• Assignment: In your copy, leave out the pictures and repeat every record exactly.

• Material supplied:
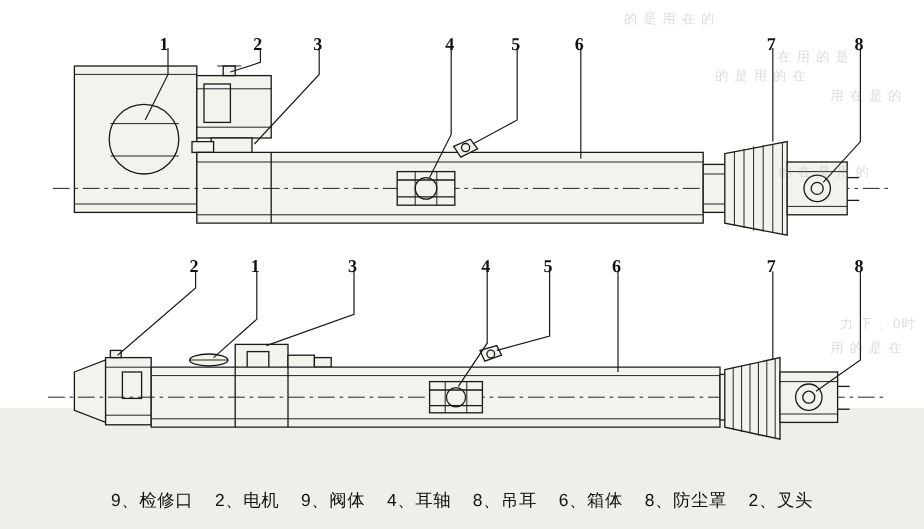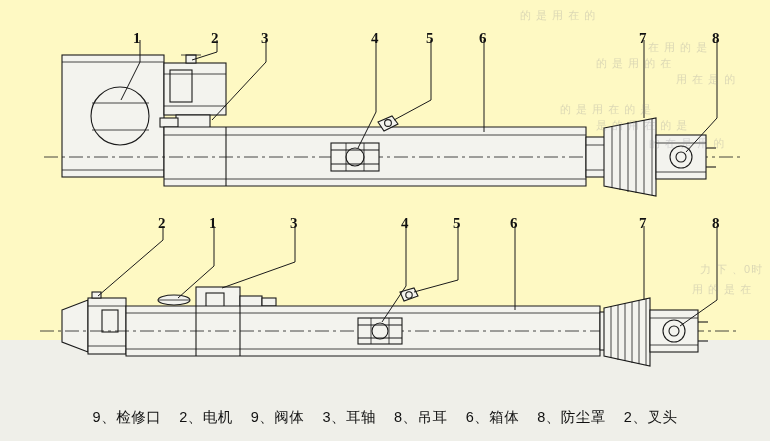--- a/index.html
+++ b/index.html
@@ -10,21 +10,21 @@
     width: 770px;
     height: 441px;
     background: #efefe9;
     font-family: "Liberation Sans", sans-serif;
     overflow: hidden;
   }
   #page {
     position: relative;
     width: 770px;
     height: 340px;
-    background: #fef9c3;
+    background: #ffffff;
   }
   .figure-svg {
     position: absolute;
     left: 0;
     top: 0;
     width: 770px;
     height: 441px;
   }
   .callout {
     position: absolute;
@@ -227,23 +227,21 @@
       <path class="ln-lead" d="M458,226 L458,280 L414,292"></path>
       <path class="ln-lead" d="M515,226 L515,310"></path>
       <path class="ln-lead" d="M644,226 L644,300"></path>
       <path class="ln-lead" d="M717,226 L717,300 L680,326"></path>
     </g>
   </svg>
 
   <div class="ghost" style="left:520px; top:8px;">的 是 用 在 的</div>
   <div class="ghost" style="left:648px; top:40px;">在 用 的 是</div>
   <div class="ghost" style="left:596px; top:56px;">的 是 用 的 在</div>
-  <div class="ghost" style="left:676px; top:72px;">用 在 是 的</div>
-  <div class="ghost" style="left:560px; top:102px;">的 是 用 在 的 是</div>
-  <div class="ghost" style="left:596px; top:118px;">是 的 用 在 的 是</div>
+  <div class="ghost" style="left:692px; top:72px;">用 在 是 的</div>
   <div class="ghost" style="left:649px; top:136px;">的 在 是 用 的</div>
   <div class="ghost" style="left:700px; top:262px;">力 下 、0时</div>
   <div class="ghost" style="left:692px; top:282px;">用 的 是 在</div>
 
   <div class="callout" style="left:133px; top:31px;">1</div>
   <div class="callout" style="left:211px; top:31px;">2</div>
   <div class="callout" style="left:261px; top:31px;">3</div>
   <div class="callout" style="left:371px; top:31px;">4</div>
   <div class="callout" style="left:426px; top:31px;">5</div>
   <div class="callout" style="left:479px; top:31px;">6</div>
@@ -256,20 +254,20 @@
   <div class="callout" style="left:401px; top:216px;">4</div>
   <div class="callout" style="left:453px; top:216px;">5</div>
   <div class="callout" style="left:510px; top:216px;">6</div>
   <div class="callout" style="left:639px; top:216px;">7</div>
   <div class="callout" style="left:712px; top:216px;">8</div>
 
   <div class="legend">
     <span class="item">9、检修口</span>
     <span class="item">2、电机</span>
     <span class="item">9、阀体</span>
-    <span class="item">3、耳轴</span>
+    <span class="item">4、耳轴</span>
     <span class="item">8、吊耳</span>
     <span class="item">6、箱体</span>
     <span class="item">8、防尘罩</span>
     <span class="item">2、叉头</span>
   </div>
 
 </div>
 
 </body></html>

• Task result:
--- a/index.html
+++ b/index.html
@@ -10,21 +10,21 @@
     width: 770px;
     height: 441px;
     background: #efefe9;
     font-family: "Liberation Sans", sans-serif;
     overflow: hidden;
   }
   #page {
     position: relative;
     width: 770px;
     height: 340px;
-    background: #fef9c3;
+    background: #ffffff;
   }
   .figure-svg {
     position: absolute;
     left: 0;
     top: 0;
     width: 770px;
     height: 441px;
   }
   .callout {
     position: absolute;
@@ -227,23 +227,21 @@
       <path class="ln-lead" d="M458,226 L458,280 L414,292"></path>
       <path class="ln-lead" d="M515,226 L515,310"></path>
       <path class="ln-lead" d="M644,226 L644,300"></path>
       <path class="ln-lead" d="M717,226 L717,300 L680,326"></path>
     </g>
   </svg>
 
   <div class="ghost" style="left:520px; top:8px;">的 是 用 在 的</div>
   <div class="ghost" style="left:648px; top:40px;">在 用 的 是</div>
   <div class="ghost" style="left:596px; top:56px;">的 是 用 的 在</div>
-  <div class="ghost" style="left:676px; top:72px;">用 在 是 的</div>
-  <div class="ghost" style="left:560px; top:102px;">的 是 用 在 的 是</div>
-  <div class="ghost" style="left:596px; top:118px;">是 的 用 在 的 是</div>
+  <div class="ghost" style="left:692px; top:72px;">用 在 是 的</div>
   <div class="ghost" style="left:649px; top:136px;">的 在 是 用 的</div>
   <div class="ghost" style="left:700px; top:262px;">力 下 、0时</div>
   <div class="ghost" style="left:692px; top:282px;">用 的 是 在</div>
 
   <div class="callout" style="left:133px; top:31px;">1</div>
   <div class="callout" style="left:211px; top:31px;">2</div>
   <div class="callout" style="left:261px; top:31px;">3</div>
   <div class="callout" style="left:371px; top:31px;">4</div>
   <div class="callout" style="left:426px; top:31px;">5</div>
   <div class="callout" style="left:479px; top:31px;">6</div>
@@ -256,20 +254,20 @@
   <div class="callout" style="left:401px; top:216px;">4</div>
   <div class="callout" style="left:453px; top:216px;">5</div>
   <div class="callout" style="left:510px; top:216px;">6</div>
   <div class="callout" style="left:639px; top:216px;">7</div>
   <div class="callout" style="left:712px; top:216px;">8</div>
 
   <div class="legend">
     <span class="item">9、检修口</span>
     <span class="item">2、电机</span>
     <span class="item">9、阀体</span>
-    <span class="item">3、耳轴</span>
+    <span class="item">4、耳轴</span>
     <span class="item">8、吊耳</span>
     <span class="item">6、箱体</span>
     <span class="item">8、防尘罩</span>
     <span class="item">2、叉头</span>
   </div>
 
 </div>
 
 </body></html>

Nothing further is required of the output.